Here are some other views of the ABA's proposal on bar pass rates:
- Initially, note the irony that the Bush Administration's Department of Education is acting in a way to take more power away from states in two areas “traditionally” committed to states — education and regulation of the legal profession. Ironically, this particular effort is yet another argument for national, not state, regulation of attorneys; if the supposed “state's rights” maroons and ideologues who actually make policy in this administration think it important to establish more measurable national standards…
- Under the proposed rubric, almost no law school in either California or Washington State could qualify under the second standard, because so many of the graduates of those schools take the bar in those states… which have pass rates of around 50%. Conversely, it's extremely unlikely that some states with notoriously high bar passage rates will help. Then there's the “Wisconsin issue” — graduates of the University of Wisconsins and Marquette law schools are exempt from their own state's bar exam.
- Well over 85% of the bar exam is drawn from material covered in the mandated first-year courses. Why, then, hasn't the legal profession followed the medical profession's lead and moved to a national exam covering that material shortly after it is actually studied, similar to the two-part medical boards? I suppose part of it is that most law schools are revenue-positive, meaning that they want students to continue.

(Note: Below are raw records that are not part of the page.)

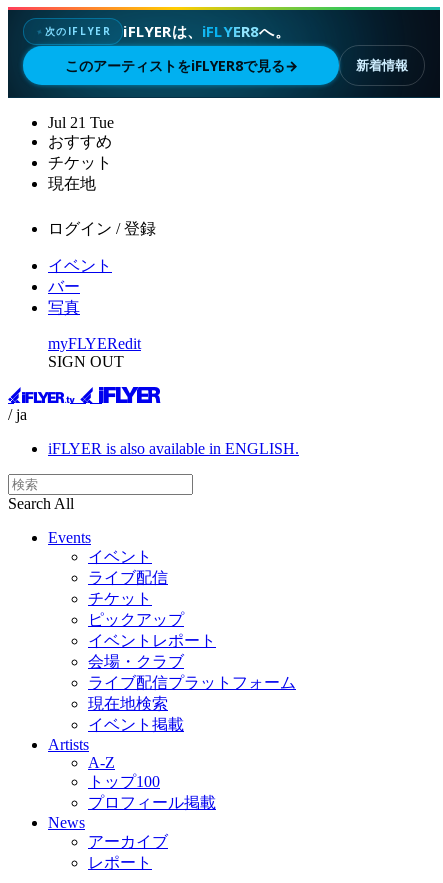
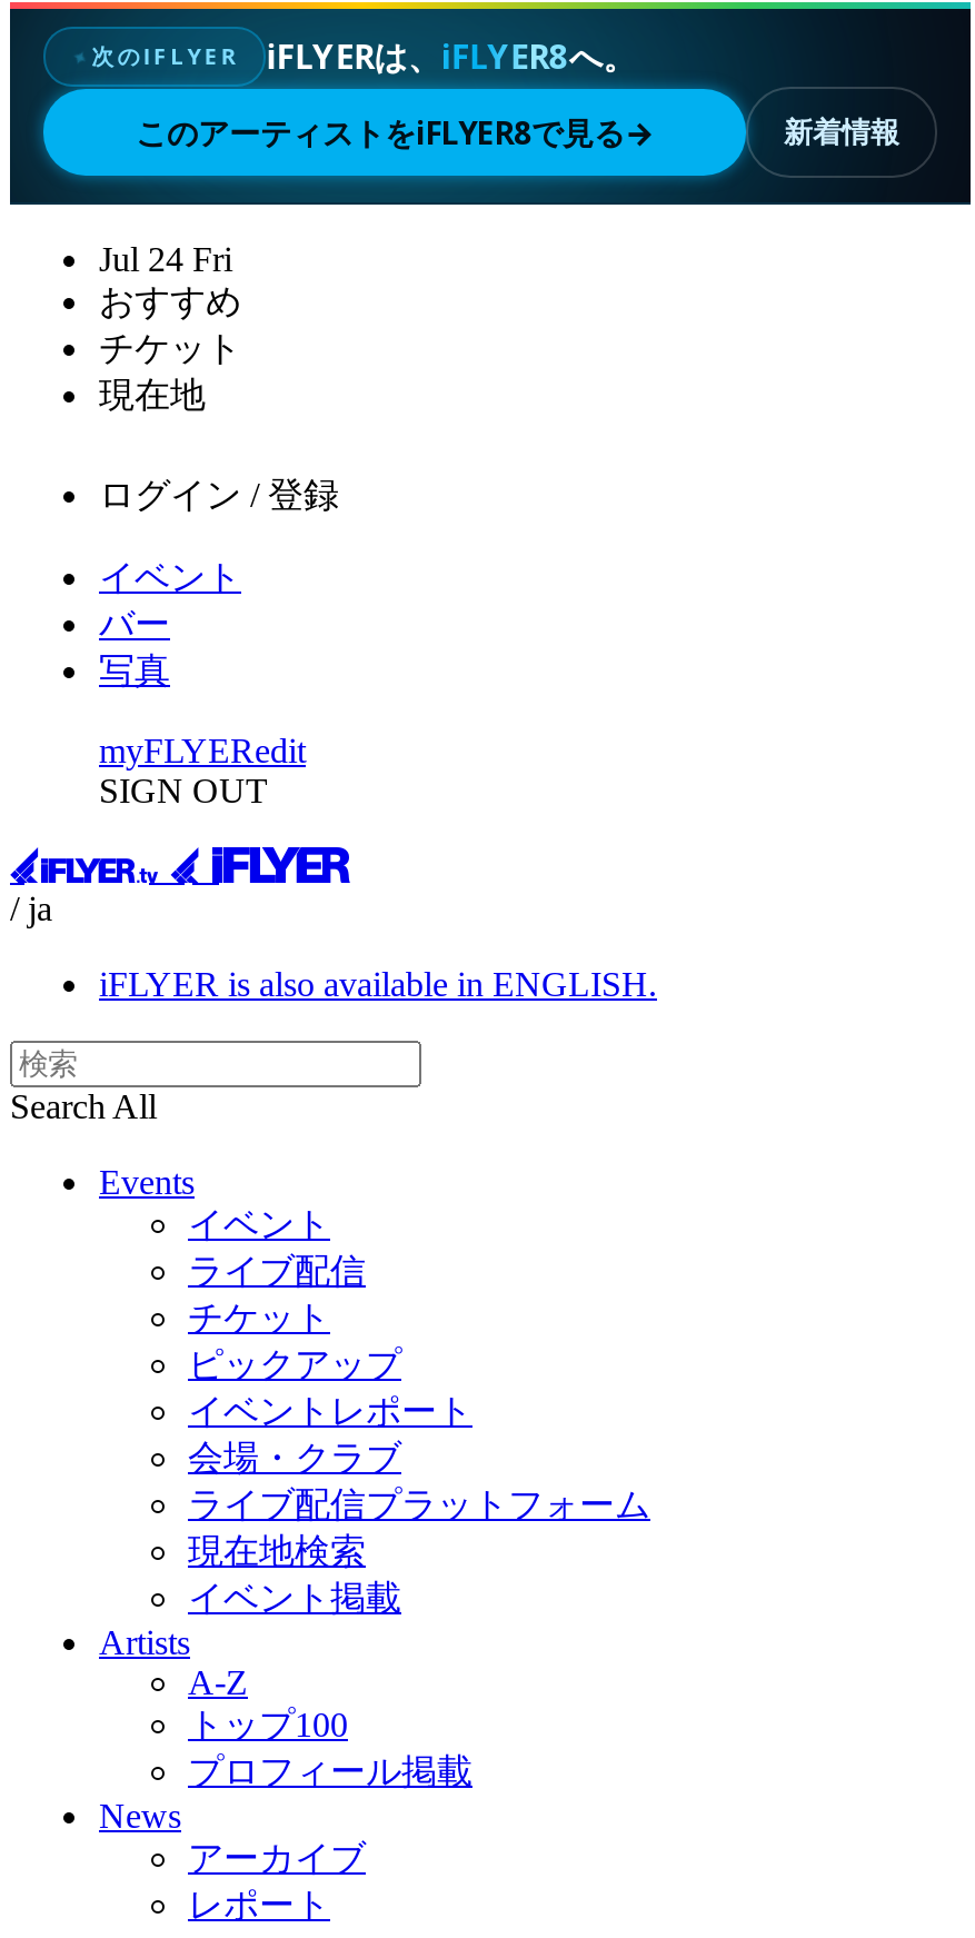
[48,114,114,131] Jul 21 Tue -> [99,240,232,278] Jul 24 Fri

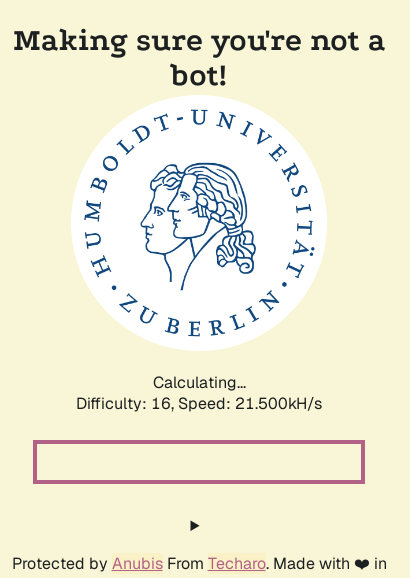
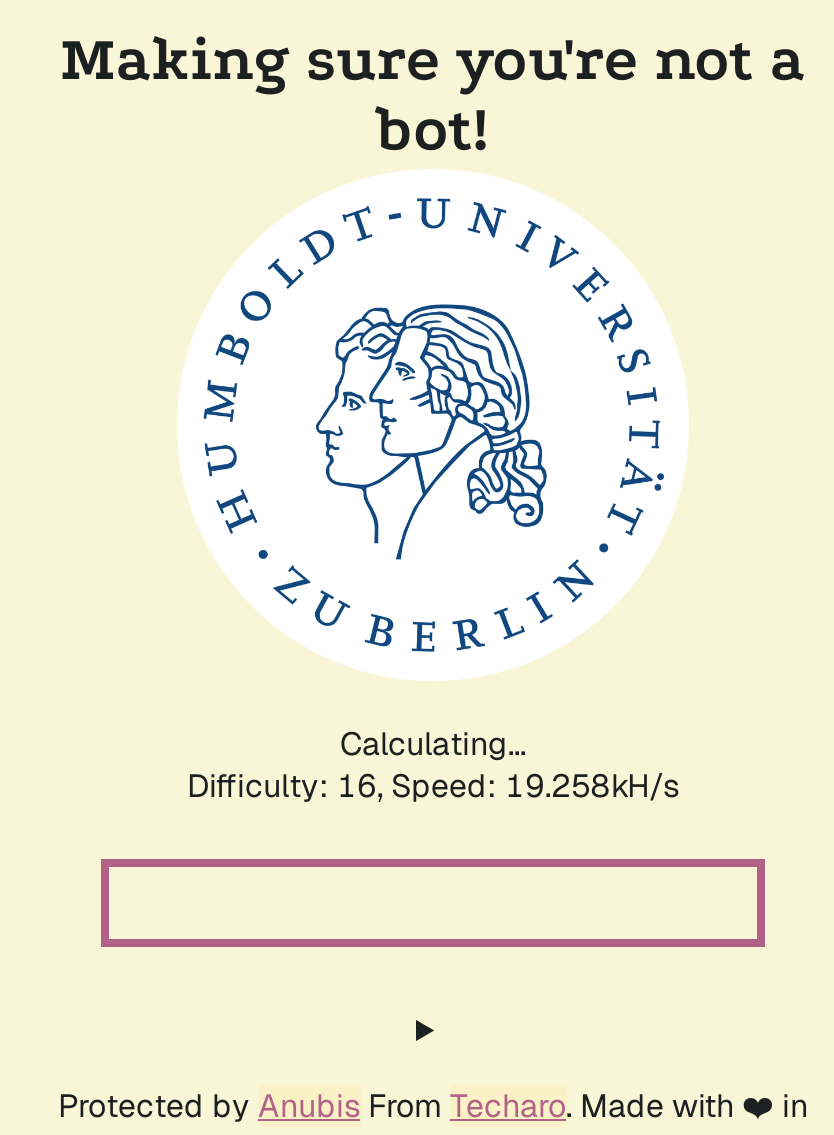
[76,393,322,414] Difficulty: 16, Speed: 21.500kH/s -> [187,765,679,807] Difficulty: 16, Speed: 19.258kH/s

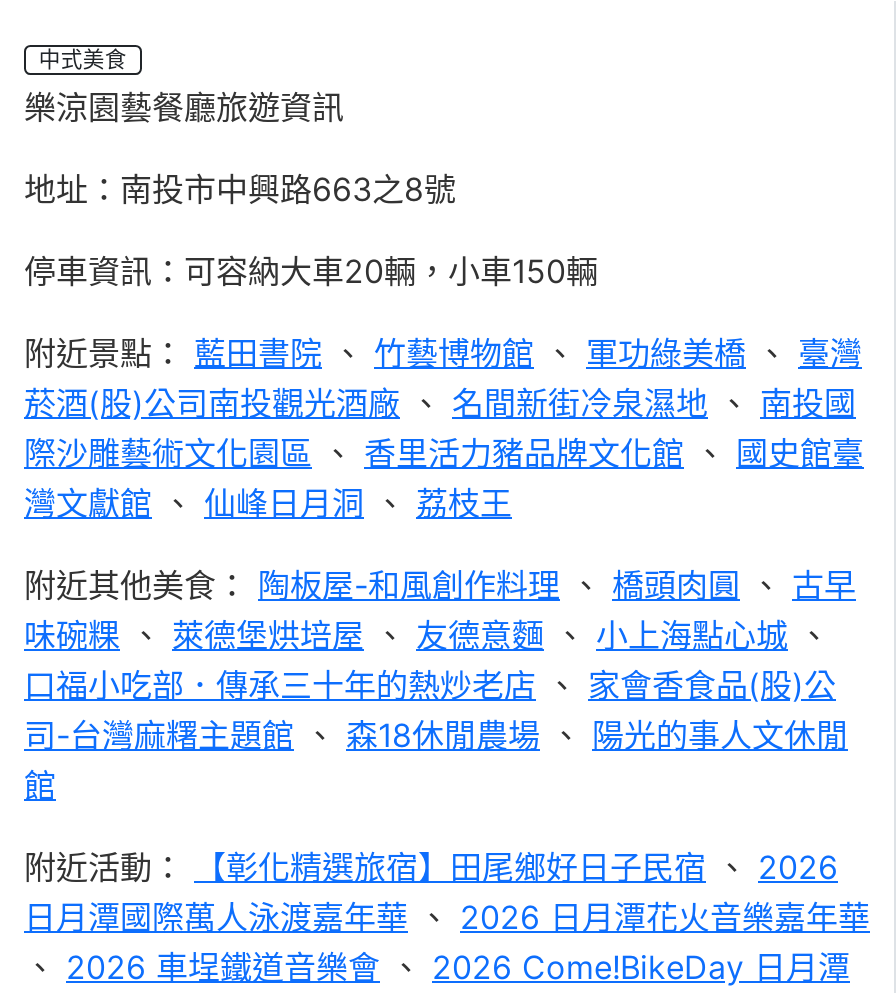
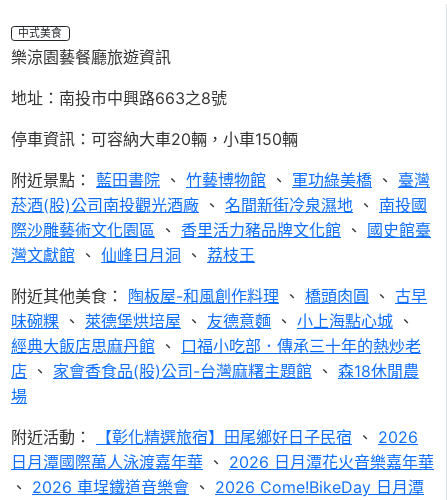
[24,665,848,805] 口福小吃部．傳承三十年的熱炒老店、家會香食品(股)公 | 司-台灣麻糬主題館、森18休閒農場、陽光的事人文休閒 | 館 -> [11,336,421,406] 經典大飯店思麻丹館、口福小吃部．傳承三十年的熱炒老 | 店、家會香食品(股)公司-台灣麻糬主題館、森18休閒農 | 場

Ultimately, though, what I find disturbing … [is the assumption that] the bar exam, or bar exam passage rates, measure a damned thing about attorney competence. (Unfortunately, the traditional law-school exam format isn't much better… but that's for another time.) And that's for a very simple reason: With very, very rare exceptions — almost all of which concern either criminal law or trial practice — a lawyer's emphasis cannot be on coming up with “the answer” right now, but with persuasive advice that meets all of a client's needs.
For example, assume that a client comes to an attorney asking whether there's a way to get out of a particular contract (not so hypothetically, an especially abusive vanity publishing contract). What is ultimately in the client's best interest? The bar-exam answer is to look at the contract, figure out what it says and whether it is theoretically enforceable, and give essentially a multiple-choice response. That, however, ignores the relative financial and emotional situations of the parties; the power of potential publicity; jurisdiction; choice of law; counterclaims; and a wide variety of other considerations. No bar exam question ever even considers the possibility of an “efficient breach,” and that's just within the contract itself.
Rhode Island only has one law school, so that unless there are a very large number of very successful out-of-state test takers, Roger Williams University defines the average.
Bill Henderson has a lot of interesting things to say, among them:
- There are a lot of potential problems here. Foremost is the huge variation in bar passage standards from state to state. In every jurisdiction, the ostensible purpose of the bar exam is to screen for “minimal competency” in legal knowledge. But the wide range in MBE cut scores and “equating” practices (which convert essay and MPT scores to the same scale and distribution as the MBE) has been aptly described by Gary Rosin (South Texas Law) as “federalism run amok.”
- … while criterion #1 will cause a lot of panic, most schools will satisfy the “80% over three attempts” rule. [citations] Yet, by the third try, who deserves credit—the graduating law school or the review course?
- Finally, any new bar passage standard for accreditation needs to be accompanied by serious research on which law schools, controlling for entering credentials, are associated with the largest gains in bar exam performance. There are some tricky methodological questions here—e.g., if the MBE score is the dependent variable, using a fixed effects model to deal with differences in cut score—but we certainly have the ability to solve them.
Once we know what curriculum, teaching methods, and (let's not kid ourselves) the attrition policies that produce the best bar results, legal educators can have an intelligent discussion on how to proceed. This might include designing a better bar exam, which has not significantly changed over the last three decades.
SW Virginia Blog notes that Regents University Law school might be one of the school that has trouble with the first prong of the proposed standard.